In our project, we focus on developing new robust control strategies for smart grids in the presence of uncertainties. In particular, our research interests are on systems with local production units like µCHPs and energy storage systems, as described before. With these results, we expect to improve how energy is managed in houses when it is produced locally, and to give a further incentive towards the adoption of distributed generation units such as µCHPs and solar panels.
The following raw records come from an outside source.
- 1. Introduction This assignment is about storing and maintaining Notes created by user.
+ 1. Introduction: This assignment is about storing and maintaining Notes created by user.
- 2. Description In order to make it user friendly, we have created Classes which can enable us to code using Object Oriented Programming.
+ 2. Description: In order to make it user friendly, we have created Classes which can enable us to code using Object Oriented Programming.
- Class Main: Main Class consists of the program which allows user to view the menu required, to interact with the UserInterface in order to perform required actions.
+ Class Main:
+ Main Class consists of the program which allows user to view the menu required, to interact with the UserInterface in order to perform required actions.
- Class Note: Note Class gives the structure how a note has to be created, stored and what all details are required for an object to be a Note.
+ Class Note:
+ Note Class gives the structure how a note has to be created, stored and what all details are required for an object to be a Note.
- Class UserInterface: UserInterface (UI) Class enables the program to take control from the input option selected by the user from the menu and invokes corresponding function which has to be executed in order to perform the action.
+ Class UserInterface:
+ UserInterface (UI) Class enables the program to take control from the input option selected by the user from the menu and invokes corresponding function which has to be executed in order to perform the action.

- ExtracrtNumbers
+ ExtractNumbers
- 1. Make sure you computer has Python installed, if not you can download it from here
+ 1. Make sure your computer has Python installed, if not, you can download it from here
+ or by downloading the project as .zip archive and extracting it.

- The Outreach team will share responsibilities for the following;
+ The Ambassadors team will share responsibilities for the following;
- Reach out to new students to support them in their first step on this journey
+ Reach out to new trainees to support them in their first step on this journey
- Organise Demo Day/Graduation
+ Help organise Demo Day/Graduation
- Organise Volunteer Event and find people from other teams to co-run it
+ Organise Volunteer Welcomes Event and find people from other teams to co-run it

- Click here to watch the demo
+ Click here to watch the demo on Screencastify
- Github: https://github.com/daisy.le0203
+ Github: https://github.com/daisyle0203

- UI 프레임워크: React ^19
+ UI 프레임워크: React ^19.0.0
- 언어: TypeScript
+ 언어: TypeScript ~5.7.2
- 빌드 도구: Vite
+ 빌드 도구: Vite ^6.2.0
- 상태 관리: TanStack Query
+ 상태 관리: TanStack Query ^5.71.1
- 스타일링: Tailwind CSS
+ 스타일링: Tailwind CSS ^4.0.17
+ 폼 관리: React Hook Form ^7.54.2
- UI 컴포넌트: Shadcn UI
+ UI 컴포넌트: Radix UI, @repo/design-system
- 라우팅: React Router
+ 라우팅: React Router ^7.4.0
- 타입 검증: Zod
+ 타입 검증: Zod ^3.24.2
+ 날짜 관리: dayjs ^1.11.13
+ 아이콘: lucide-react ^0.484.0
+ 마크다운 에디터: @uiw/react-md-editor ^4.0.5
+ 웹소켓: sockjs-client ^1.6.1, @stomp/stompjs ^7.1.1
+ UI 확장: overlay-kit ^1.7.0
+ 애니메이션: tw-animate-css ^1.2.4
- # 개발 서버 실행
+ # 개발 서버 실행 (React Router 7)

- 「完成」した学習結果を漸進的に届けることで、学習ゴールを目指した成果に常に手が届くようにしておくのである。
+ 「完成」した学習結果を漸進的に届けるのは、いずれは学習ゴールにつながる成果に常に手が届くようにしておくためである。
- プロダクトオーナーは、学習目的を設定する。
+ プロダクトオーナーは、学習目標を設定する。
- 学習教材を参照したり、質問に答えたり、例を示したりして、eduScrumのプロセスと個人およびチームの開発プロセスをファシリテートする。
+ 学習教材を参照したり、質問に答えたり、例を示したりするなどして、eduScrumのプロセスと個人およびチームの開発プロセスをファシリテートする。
[1] M. Houwing, R. R. Negenborn, and B. De Schutter. “Demand response with micro-CHP systems”. Proceedings of the IEEE, 99(1):200–213, 2011.

[2] MicroCHP and battery storage – a powerful combo?

[3] M. M. Maghanki, B. Ghobadian, G. Najafi, and R. J. Galogah, “Micro combined heat and power (mchp) technologies and applications,” Renewable and Sustainable Energy Reviews, vol. 28, no. Supplement C, pp. 510 – 524, 2013.

[4] D. Q. Mayne, “Model predictive control: Recent developments and future promise,” Automatica, vol. 50, no. 12, pp. 2967 – 2986, 2014.